Lila Ram Sangwan

Personal information
- Nationality: Indian
- Born: 30 November 1930 Mandola village, Charkhi Dadri district, Haryana
- Died: 11 October 2003 (aged 72) Charkhi Dadri district, Haryana

Sport
- Country: India
- Sport: Freestyle wrestling

Medal record
Representing India
British Empire and Commonwealth Games
| Gold medal – first place | 1958 Cardiff | +87 kg |

= Lila Ram =

Indian wrestler (1930–2003)

Lila Ram Sangwan (30 November 1930 – 11 October 2003) was an Indian wrestler from Charkhi Dadri district of Haryana, who was the first Indian to win a gold medal in the Commonwealth Games. He won a gold medal in the heavyweight (100 kg) category in the 1958 British Empire and Commonwealth Games. Lila Ram competed in the freestyle wrestling in heavyweight and superheavyweight categories at the national as well as international level.

==Early life==
Lila Ram was on 30 November 1930, in Mandola village of Charkhi Dadri district in a farmer’s family.

==Career==
In 1948, he joined the Grenadiers Regimental Centre, which was located at Nasirabad at that time, where his career in wrestling began. He reigned as the national heavyweight champion in the late 50s and early 60s.

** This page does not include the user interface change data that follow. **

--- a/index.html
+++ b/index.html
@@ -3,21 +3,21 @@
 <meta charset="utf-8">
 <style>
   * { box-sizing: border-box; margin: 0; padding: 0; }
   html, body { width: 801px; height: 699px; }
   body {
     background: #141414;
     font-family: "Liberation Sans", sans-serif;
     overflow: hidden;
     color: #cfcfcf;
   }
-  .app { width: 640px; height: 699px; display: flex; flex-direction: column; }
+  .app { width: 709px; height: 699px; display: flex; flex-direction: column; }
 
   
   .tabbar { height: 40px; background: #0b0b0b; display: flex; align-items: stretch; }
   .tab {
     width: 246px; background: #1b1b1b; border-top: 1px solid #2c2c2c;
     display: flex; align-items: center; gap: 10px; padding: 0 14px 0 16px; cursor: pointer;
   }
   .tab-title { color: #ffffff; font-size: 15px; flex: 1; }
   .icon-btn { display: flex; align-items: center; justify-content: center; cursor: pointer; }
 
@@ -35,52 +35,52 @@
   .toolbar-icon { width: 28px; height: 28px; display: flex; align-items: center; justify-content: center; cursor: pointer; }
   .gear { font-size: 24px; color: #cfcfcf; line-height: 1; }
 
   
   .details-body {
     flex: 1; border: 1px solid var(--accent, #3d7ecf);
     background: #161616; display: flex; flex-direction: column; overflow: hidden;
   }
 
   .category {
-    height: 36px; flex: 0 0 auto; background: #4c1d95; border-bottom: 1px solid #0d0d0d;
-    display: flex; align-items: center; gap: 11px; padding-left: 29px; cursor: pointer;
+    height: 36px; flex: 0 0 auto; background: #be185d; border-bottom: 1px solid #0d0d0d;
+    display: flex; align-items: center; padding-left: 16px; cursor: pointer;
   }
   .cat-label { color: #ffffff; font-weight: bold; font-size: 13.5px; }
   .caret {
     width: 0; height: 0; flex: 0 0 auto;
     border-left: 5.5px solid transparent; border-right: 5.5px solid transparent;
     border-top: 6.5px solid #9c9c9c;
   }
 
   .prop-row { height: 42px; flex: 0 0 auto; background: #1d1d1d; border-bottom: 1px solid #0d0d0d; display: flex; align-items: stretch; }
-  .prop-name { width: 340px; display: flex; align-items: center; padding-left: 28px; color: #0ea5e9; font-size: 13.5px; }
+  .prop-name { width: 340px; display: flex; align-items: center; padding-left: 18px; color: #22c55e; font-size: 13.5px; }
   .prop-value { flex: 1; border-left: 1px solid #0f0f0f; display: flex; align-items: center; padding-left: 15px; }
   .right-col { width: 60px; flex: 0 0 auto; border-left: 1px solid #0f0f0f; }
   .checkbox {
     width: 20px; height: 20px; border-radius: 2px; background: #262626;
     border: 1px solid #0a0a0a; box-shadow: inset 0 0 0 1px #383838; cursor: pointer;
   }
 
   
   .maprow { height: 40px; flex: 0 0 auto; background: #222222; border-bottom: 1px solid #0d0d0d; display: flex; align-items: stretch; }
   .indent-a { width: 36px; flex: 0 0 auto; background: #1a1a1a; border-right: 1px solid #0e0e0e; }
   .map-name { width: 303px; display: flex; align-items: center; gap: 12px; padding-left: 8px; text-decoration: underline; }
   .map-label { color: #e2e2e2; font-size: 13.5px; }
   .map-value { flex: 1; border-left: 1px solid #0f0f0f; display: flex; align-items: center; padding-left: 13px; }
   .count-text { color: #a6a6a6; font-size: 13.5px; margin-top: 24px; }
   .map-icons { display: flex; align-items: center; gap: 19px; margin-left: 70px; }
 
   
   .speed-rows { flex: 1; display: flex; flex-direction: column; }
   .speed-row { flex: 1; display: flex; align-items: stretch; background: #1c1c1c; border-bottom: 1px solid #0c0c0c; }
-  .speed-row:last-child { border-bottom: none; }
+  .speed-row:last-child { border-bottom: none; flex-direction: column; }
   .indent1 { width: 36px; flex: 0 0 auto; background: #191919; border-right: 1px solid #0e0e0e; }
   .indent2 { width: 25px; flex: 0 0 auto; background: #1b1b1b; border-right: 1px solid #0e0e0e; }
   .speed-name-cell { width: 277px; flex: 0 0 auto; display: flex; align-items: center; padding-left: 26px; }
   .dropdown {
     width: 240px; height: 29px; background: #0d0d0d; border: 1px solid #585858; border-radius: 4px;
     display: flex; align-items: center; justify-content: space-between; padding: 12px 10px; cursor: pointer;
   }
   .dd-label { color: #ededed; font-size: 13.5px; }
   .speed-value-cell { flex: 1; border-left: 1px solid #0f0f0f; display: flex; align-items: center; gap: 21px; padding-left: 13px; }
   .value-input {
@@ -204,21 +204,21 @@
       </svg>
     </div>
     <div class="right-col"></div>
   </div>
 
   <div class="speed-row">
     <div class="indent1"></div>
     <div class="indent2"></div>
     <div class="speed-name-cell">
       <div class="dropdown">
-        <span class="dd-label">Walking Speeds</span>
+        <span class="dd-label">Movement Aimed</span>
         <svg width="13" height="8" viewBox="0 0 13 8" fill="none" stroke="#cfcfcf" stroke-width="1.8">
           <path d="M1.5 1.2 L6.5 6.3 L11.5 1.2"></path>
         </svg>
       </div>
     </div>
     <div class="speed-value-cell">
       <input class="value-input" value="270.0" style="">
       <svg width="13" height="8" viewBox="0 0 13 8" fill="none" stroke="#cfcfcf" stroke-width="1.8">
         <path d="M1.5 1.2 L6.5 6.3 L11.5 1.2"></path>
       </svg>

Lila Ram was the captain of the wrestling team, which participated in the 1956 Summer Olympics in Melbourne. In 1958, he won a gold medal in the British Empire and Commonwealth Games held in Cardiff, defeating Jacobus Hanekom of South Africa in the finals. In this event, he defeated wrestlers from Canada, Pakistan and England in the earlier rounds of the event. In 1956, during the Indo-Iran Tests, he defeated Rustam-e-Iran Mohammed Ali.

==Later days==
After retiring from active wrestling, he maintained his links with sports. He was the chief coach of the Indian wrestling team which participated in the 1968 Summer Olympics held in Mexico City and the World Wrestling Championships held in Delhi. His remained as a coach of the Services team till 1973. He served the Sports Department of the Government of Haryana as Assistant Director of Sports from 1980 to 1988. He died on 11 October 2003 in Charkhi Dadri in Bhiwani district.

==Awards and honours==
In 1998, Lila Ram was awarded the Padma Shri in recognition of his contributions to sports.